Your task: Restate the entries below without a single change.

The records:
_ _ _ _ _ _ _

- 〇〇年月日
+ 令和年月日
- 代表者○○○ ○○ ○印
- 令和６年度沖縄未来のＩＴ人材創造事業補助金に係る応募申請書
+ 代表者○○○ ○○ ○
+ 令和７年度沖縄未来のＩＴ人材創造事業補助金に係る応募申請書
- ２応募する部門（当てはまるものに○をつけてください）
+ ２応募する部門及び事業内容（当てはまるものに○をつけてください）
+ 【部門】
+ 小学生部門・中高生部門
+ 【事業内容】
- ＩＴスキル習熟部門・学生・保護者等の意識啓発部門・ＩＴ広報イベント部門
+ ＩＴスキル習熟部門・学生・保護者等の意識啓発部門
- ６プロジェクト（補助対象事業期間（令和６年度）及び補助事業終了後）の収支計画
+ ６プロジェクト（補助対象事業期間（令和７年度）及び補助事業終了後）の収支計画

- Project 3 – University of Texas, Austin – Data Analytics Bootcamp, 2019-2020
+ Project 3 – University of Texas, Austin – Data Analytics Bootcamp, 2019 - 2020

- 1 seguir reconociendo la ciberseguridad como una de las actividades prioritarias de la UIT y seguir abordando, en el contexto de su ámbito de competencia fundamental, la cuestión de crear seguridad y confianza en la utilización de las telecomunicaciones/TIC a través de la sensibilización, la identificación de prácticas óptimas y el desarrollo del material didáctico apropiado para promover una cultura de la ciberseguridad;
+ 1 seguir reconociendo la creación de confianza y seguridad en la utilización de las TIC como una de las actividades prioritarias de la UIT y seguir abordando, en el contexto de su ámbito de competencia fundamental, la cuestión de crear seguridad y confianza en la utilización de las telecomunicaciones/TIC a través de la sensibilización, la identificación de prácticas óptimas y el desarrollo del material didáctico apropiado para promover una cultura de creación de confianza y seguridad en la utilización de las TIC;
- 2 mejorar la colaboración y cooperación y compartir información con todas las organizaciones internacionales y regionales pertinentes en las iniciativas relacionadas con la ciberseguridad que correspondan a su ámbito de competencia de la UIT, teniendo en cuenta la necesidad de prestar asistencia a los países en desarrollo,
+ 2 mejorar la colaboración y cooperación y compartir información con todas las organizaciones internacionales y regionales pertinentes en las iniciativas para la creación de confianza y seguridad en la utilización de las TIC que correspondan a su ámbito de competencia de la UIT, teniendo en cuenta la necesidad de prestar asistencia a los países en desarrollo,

_ _ _ _ _ _ _

Response:
- 〇〇年月日
+ 令和年月日
- 代表者○○○ ○○ ○印
- 令和６年度沖縄未来のＩＴ人材創造事業補助金に係る応募申請書
+ 代表者○○○ ○○ ○
+ 令和７年度沖縄未来のＩＴ人材創造事業補助金に係る応募申請書
- ２応募する部門（当てはまるものに○をつけてください）
+ ２応募する部門及び事業内容（当てはまるものに○をつけてください）
+ 【部門】
+ 小学生部門・中高生部門
+ 【事業内容】
- ＩＴスキル習熟部門・学生・保護者等の意識啓発部門・ＩＴ広報イベント部門
+ ＩＴスキル習熟部門・学生・保護者等の意識啓発部門
- ６プロジェクト（補助対象事業期間（令和６年度）及び補助事業終了後）の収支計画
+ ６プロジェクト（補助対象事業期間（令和７年度）及び補助事業終了後）の収支計画

- Project 3 – University of Texas, Austin – Data Analytics Bootcamp, 2019-2020
+ Project 3 – University of Texas, Austin – Data Analytics Bootcamp, 2019 - 2020

- 1 seguir reconociendo la ciberseguridad como una de las actividades prioritarias de la UIT y seguir abordando, en el contexto de su ámbito de competencia fundamental, la cuestión de crear seguridad y confianza en la utilización de las telecomunicaciones/TIC a través de la sensibilización, la identificación de prácticas óptimas y el desarrollo del material didáctico apropiado para promover una cultura de la ciberseguridad;
+ 1 seguir reconociendo la creación de confianza y seguridad en la utilización de las TIC como una de las actividades prioritarias de la UIT y seguir abordando, en el contexto de su ámbito de competencia fundamental, la cuestión de crear seguridad y confianza en la utilización de las telecomunicaciones/TIC a través de la sensibilización, la identificación de prácticas óptimas y el desarrollo del material didáctico apropiado para promover una cultura de creación de confianza y seguridad en la utilización de las TIC;
- 2 mejorar la colaboración y cooperación y compartir información con todas las organizaciones internacionales y regionales pertinentes en las iniciativas relacionadas con la ciberseguridad que correspondan a su ámbito de competencia de la UIT, teniendo en cuenta la necesidad de prestar asistencia a los países en desarrollo,
+ 2 mejorar la colaboración y cooperación y compartir información con todas las organizaciones internacionales y regionales pertinentes en las iniciativas para la creación de confianza y seguridad en la utilización de las TIC que correspondan a su ámbito de competencia de la UIT, teniendo en cuenta la necesidad de prestar asistencia a los países en desarrollo,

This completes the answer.